**AIM OF THE EXERCISE**
Among the records below, find the line that has "Macro • VoiceBot"; from there, give the lines again exactly, and stop after the line that has "text: Copy ->".

**RECORDS FOR THE EXERCISE**
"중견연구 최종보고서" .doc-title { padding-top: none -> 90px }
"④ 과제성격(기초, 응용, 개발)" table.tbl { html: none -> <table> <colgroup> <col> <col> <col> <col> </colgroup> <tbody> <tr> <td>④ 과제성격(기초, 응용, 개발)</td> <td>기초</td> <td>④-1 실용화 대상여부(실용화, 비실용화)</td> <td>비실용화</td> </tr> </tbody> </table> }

==

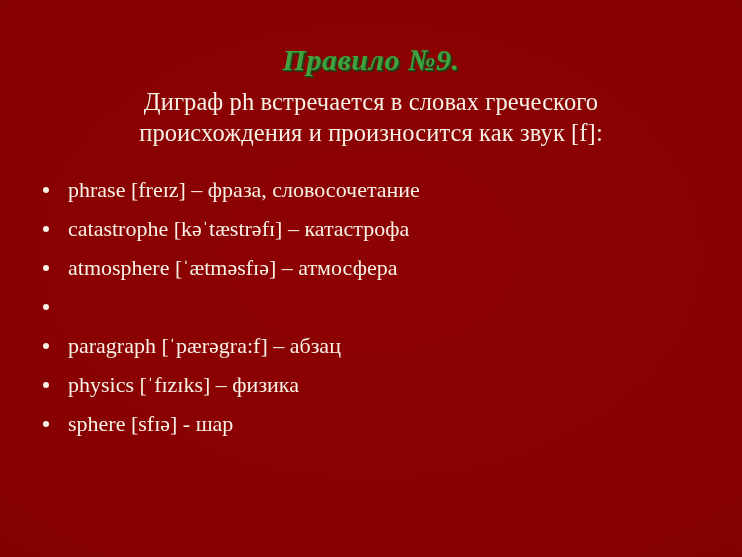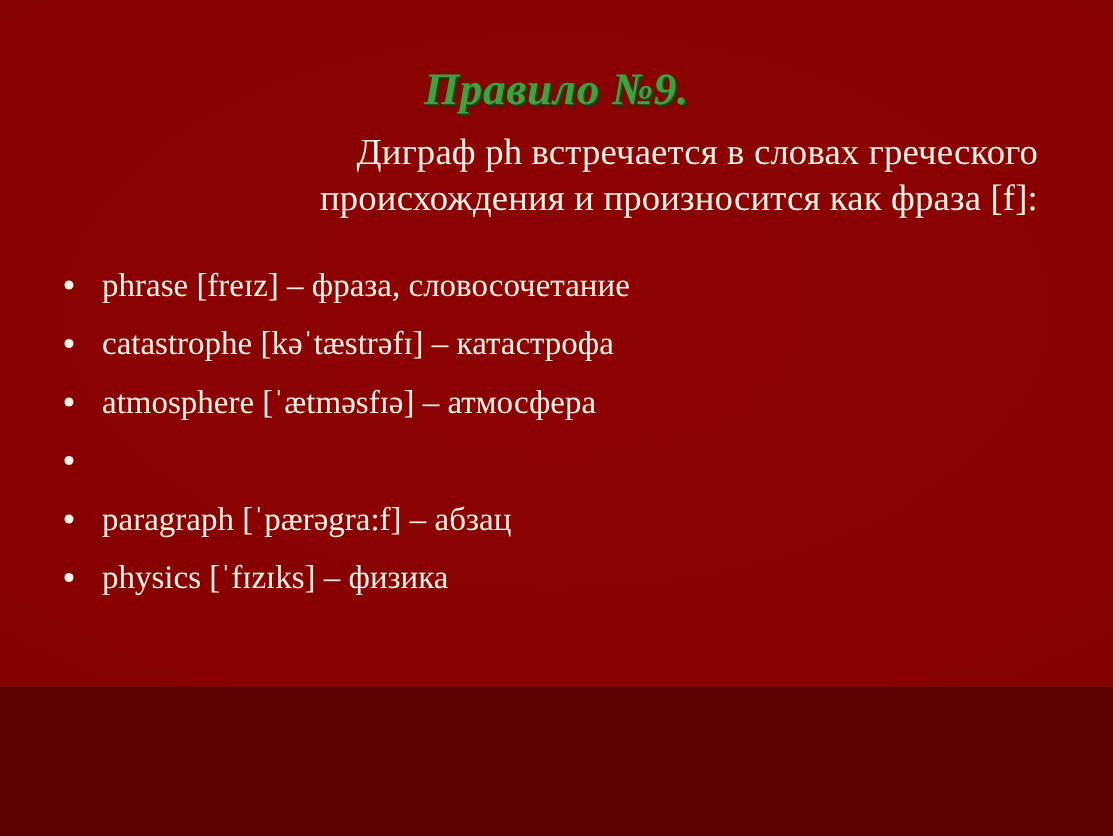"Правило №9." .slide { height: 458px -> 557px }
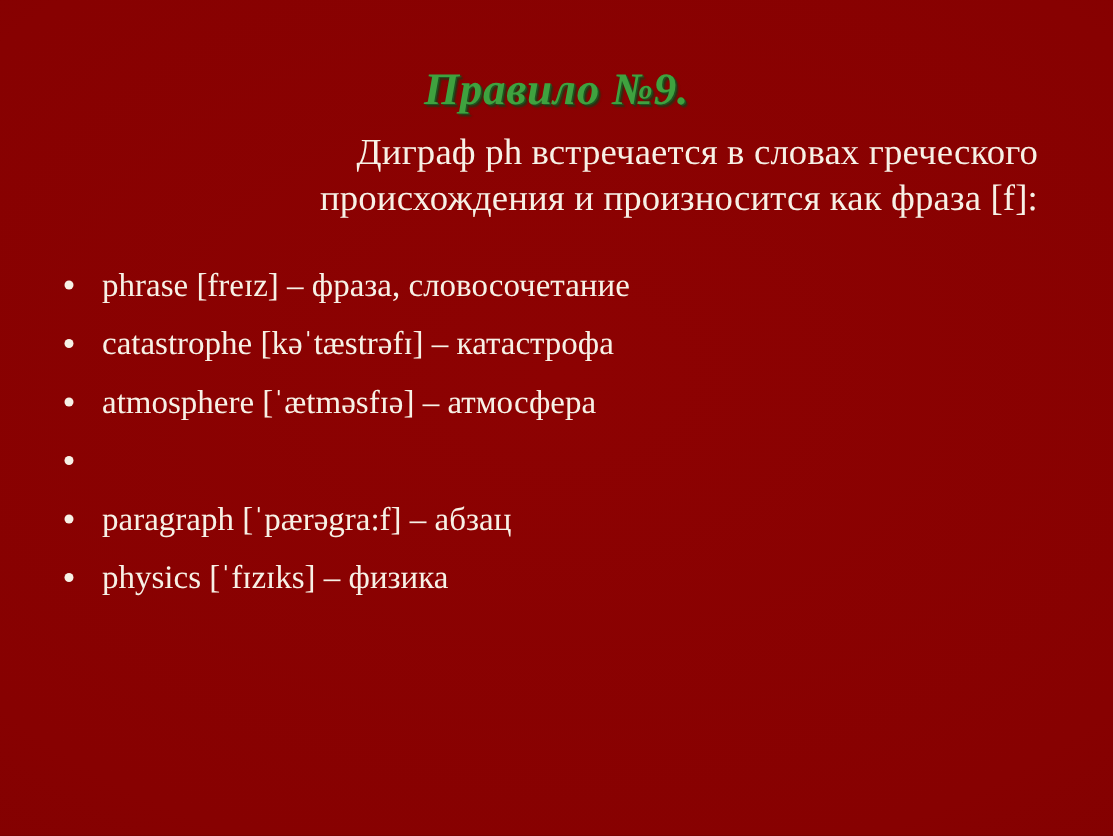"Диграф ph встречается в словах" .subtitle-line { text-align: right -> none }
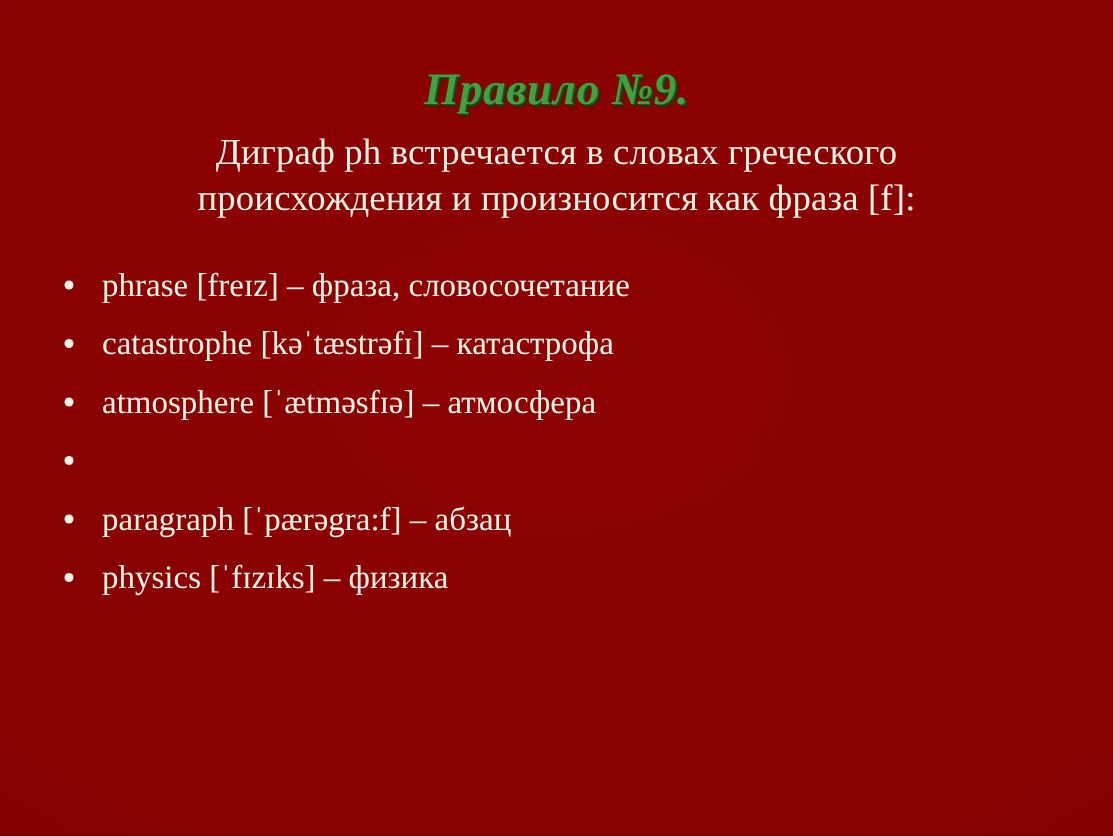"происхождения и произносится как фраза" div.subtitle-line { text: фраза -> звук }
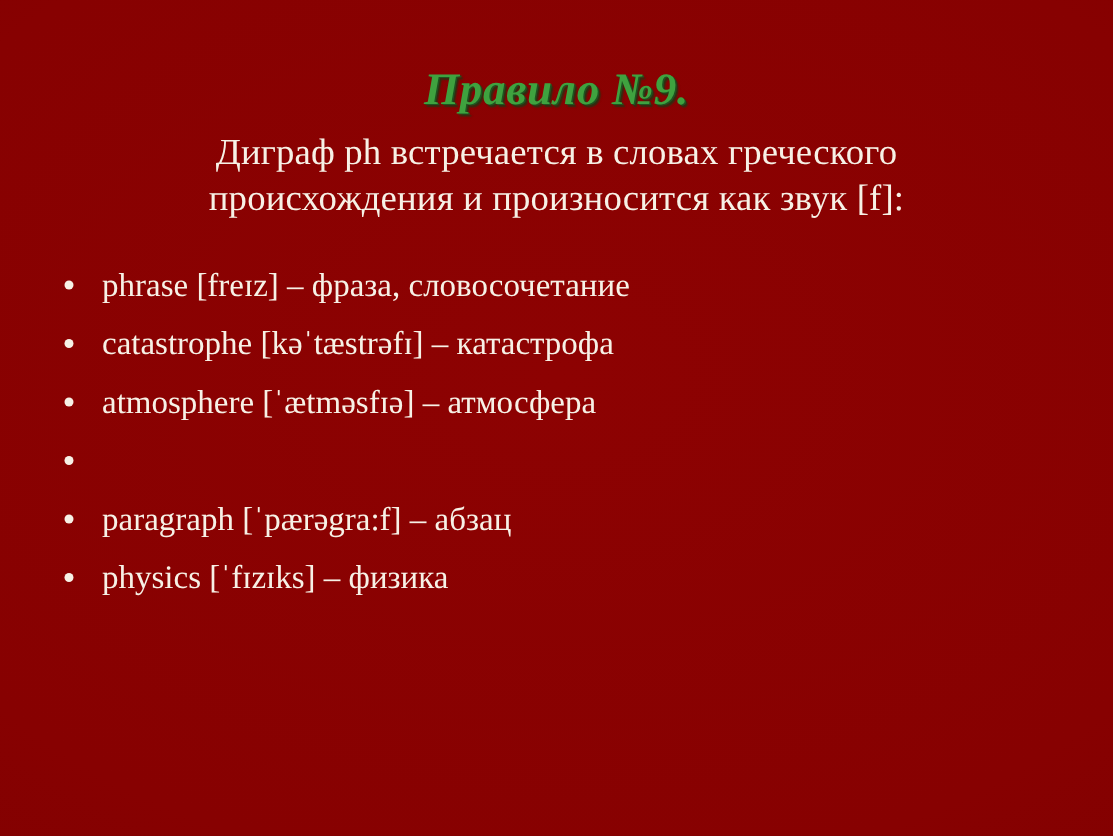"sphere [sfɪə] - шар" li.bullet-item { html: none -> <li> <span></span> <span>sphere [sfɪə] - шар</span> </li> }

* * *

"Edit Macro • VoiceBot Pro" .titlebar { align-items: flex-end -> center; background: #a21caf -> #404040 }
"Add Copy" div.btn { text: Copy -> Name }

**TASK ANSWER**
"Edit Macro • VoiceBot Pro" .titlebar { align-items: flex-end -> center; background: #a21caf -> #404040 }
"Add Copy" div.btn { text: Copy -> Name }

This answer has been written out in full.